Segunda-feira, 01 de Junho de 2020
EM ALERTA

Secretarias de Educação do Estado e de Manaus monitoram risco de coronavírus

Casos suspeitos são monitorados junto às autoridades de Saúde e providências cabíveis para prevenção são tomadas. Pastas não descartam medidas mais severas no futuro, caso a doença seja confirmada no Amazonas



corona_xxxxxxx_48EB206E-E709-4B1F-96D3-1856EC16B457.JPG Secretarias informaram que têm tomado medidas contra o coronavírus. Foto: Nathalie Brasil/Semcom
12/03/2020 às 07:06

As secretarias de Educação do Estado (Seduc) e capital (Semed), que possuem mais de 700 mil alunos matriculados no Amazonas, não descartam ter que adiantar as férias do ano letivo na rede pública por conta da pandemia do novo coronavírus (Covid-19) no mundo. A medida, no entanto, ainda não está nos planos dos órgãos, que continuam monitorando os casos suspeitos junto às autoridades de Saúde e tomando as providências cabíveis nesse momento.

Até o fechamento desta edição, na noite de ontem, segundo a Fundação de Vigilância Sanitária (FVS-AM), havia três casos suspeitos do vírus no Amazonas e um total de 52  casos confirmados no País. Pela manhã, a Organização Mundial da Saúde (OMS) declarou a situação da doença no mundo como uma pandemia, com 118 mil  infectados e 4.291 mortos em 114  países desde o início deste ano.



“Caso haja necessidade da secretaria de intervir no calendário escolar 2020, ela, assim, o fará”, informou a Seduc em nota ao A CRÍTICA. A pasta ressaltou que desde fevereiro tem se reunido com a FVS-AM e outros órgãos para traçar propostas e medidas com o objetivo de conscientizar a população amazonense sobre o Covid-19.

Nesses encontros, a secretaria estadual sugeriu, por exemplo, a realização de uma série de reuniões com todas as sete Coordenadorias Distritais de Educação (CDEs) e a distribuição de revistas e folderes educativos às unidades de ensino da rede estadual.

A Seduc informou ainda que solicitou da FVS-AM nota técnica, boletins atualizados e mapa de reincidência das síndromes virais no Estado para serem repassados às CDEs e Coordenadorias Regionais de Educação (CREs).

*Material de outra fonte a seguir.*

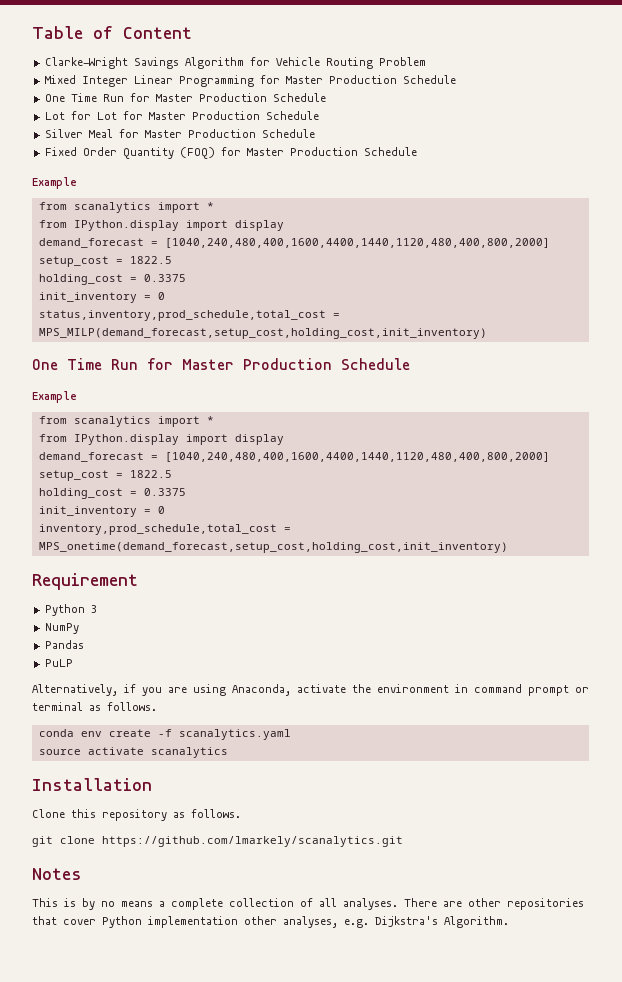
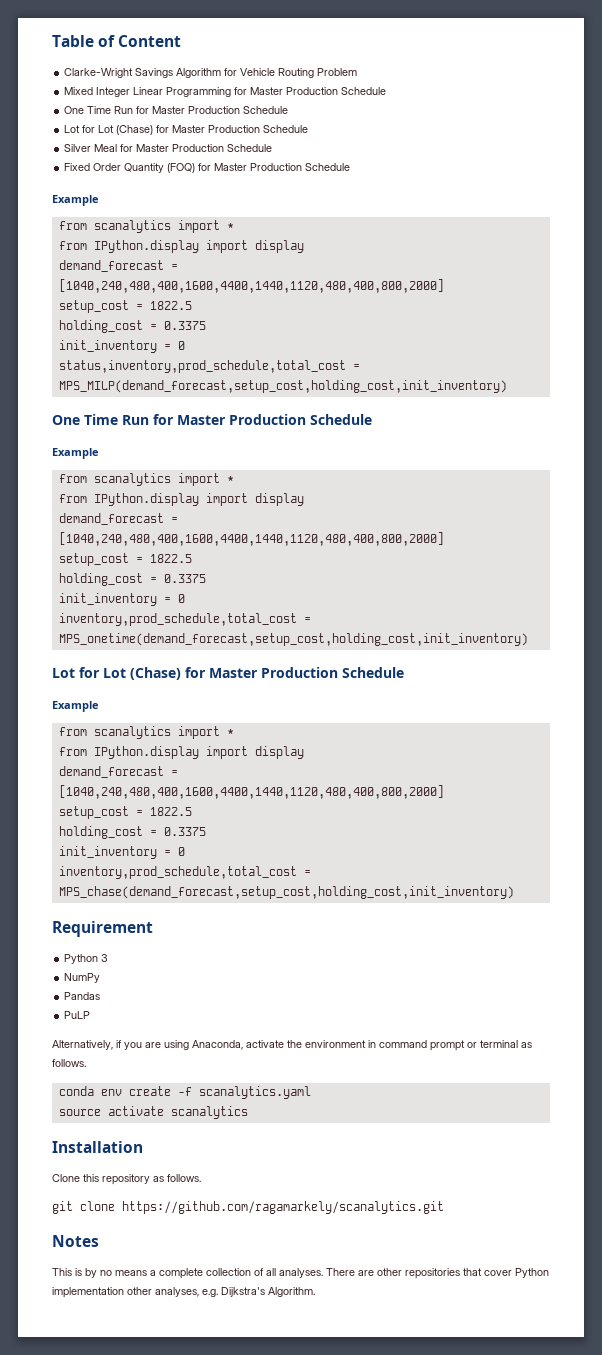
(117, 116) none -> [116,125,154,135] (Chase)
(508, 547) none -> [52,667,404,680] [52,701,99,712] [58,726,234,739] [58,746,304,759] [58,766,178,778] [58,785,444,799] [58,806,192,819] [58,826,206,839] [58,846,185,859] [58,866,311,879] [58,886,514,899] // Lot for Lot (Chase) for Master Production Schedule // Example // from scanalytics import * // from IPython.display import display // demand_forecast = [1040,240,480,400,1600,4400,1440,1120,480,400,800,2000] // setup_cost = 1822.5 // holding_cost = 0.3375 // init_inventory = 0 // inventory,prod_schedule,total_cost = MPS_chase(demand_forecast,setup_cost,holding_cost,init_inventory)
[102,836,403,847] https://github.com/lmarkely/scanalytics.git -> [122,1201,444,1214] https://github.com/ragamarkely/scanalytics.git

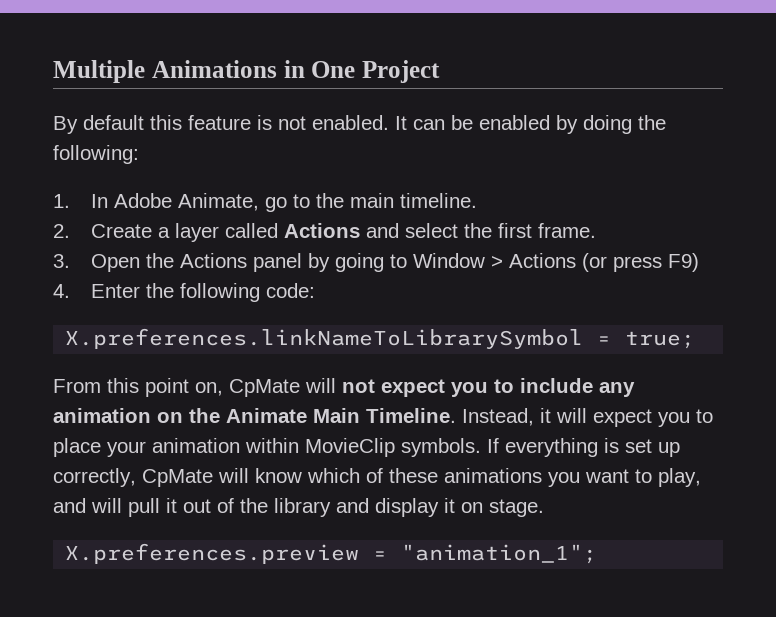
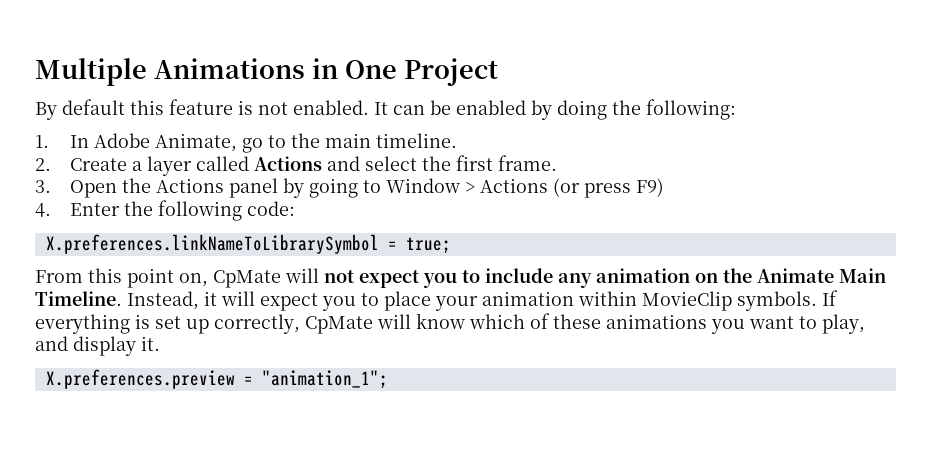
[91,498,544,517] will pull it out of the library and display it on stage. -> [73,336,160,356] display it.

A secretaria também deverá realizar videoconferências, por meio do Centro de Mídias de Educação do Amazonas (Cemeam), para que a sensibilização chegue também às escolas do interior.

A pasta destacou que essas ações possuem fins educativos e que já foram postas em prática em 2019, quando houve mobilização de combate ao vírus  H1N1 no Estado do Amazonas. A intenção é que as ações atendam a todos aos mais 400 mil alunos e aos mais de 30 mil servidores da rede estadual de ensino na capital e no interior.

Por sua vez, a Semed de Manaus informou que até o momento as férias escolares do município não serão adiantadas, mas também ressaltou que se houver necessidade de qualquer mudança, por conta da situação do Covid-19, todas as providências necessárias no âmbito escolar serão tomadas.

O órgão informou que as atividades educativas de prevenção nas escolas da rede municipal de ensino para minimizar a transmissão do coronavírus serão realizadas em parceria com a Secretaria Municipal de Saúde (Semsa).

Uma capacitação para alinhar os detalhes da ação deve ser realizada na próxima semana. “A Semed também já iniciou uma campanha orientativa às escolas e prédios administrativos com informações em cartazes e folders sobre prevenção, sintomas e cuidados. A intenção é potencializar as informações e criar uma rede colaborativa de combate ao vírus não apenas nas unidades de ensino, como nas comunidades do entorno”, informou.

A Prefeitura de Manaus realiza hoje, a partir das 9h, uma série de visita às feiras, mercados, galerias e shopping populares coordenados pelo Município, promovendo ação de panfletagem para reforçar junto aos permissionários orientações e medidas de prevenção ao vírus.

Desafio

O Sindicato dos Estabelecimentos de Ensino Privado do Estado do Amazonas (Sinepe-AM) informou ao jornal A CRÍTICA que as instituições associadas, por enquanto, não possuem pretensão de interromper as atividades por conta da pandemia.

Em nota à equipe de reportagem, a entidade representativa das escolas particulares  ressaltou que tem buscado atuar de forma preventiva junto a seus associados, indicando que, em circular, orientem para que estudantes com os sintomas de gripe e resfriados evitem frequentar as aulas.

“Além disso, que também alertem sobre a importância da utilização, de forma individual, do álcool em gel e a higienização das mãos”, diz a entidade.

Outra orientação do sindicato é para que as escolas disponibilizem álcool em gel em suas dependências e procurem deixar as salas de aula arejadas nos intervalos.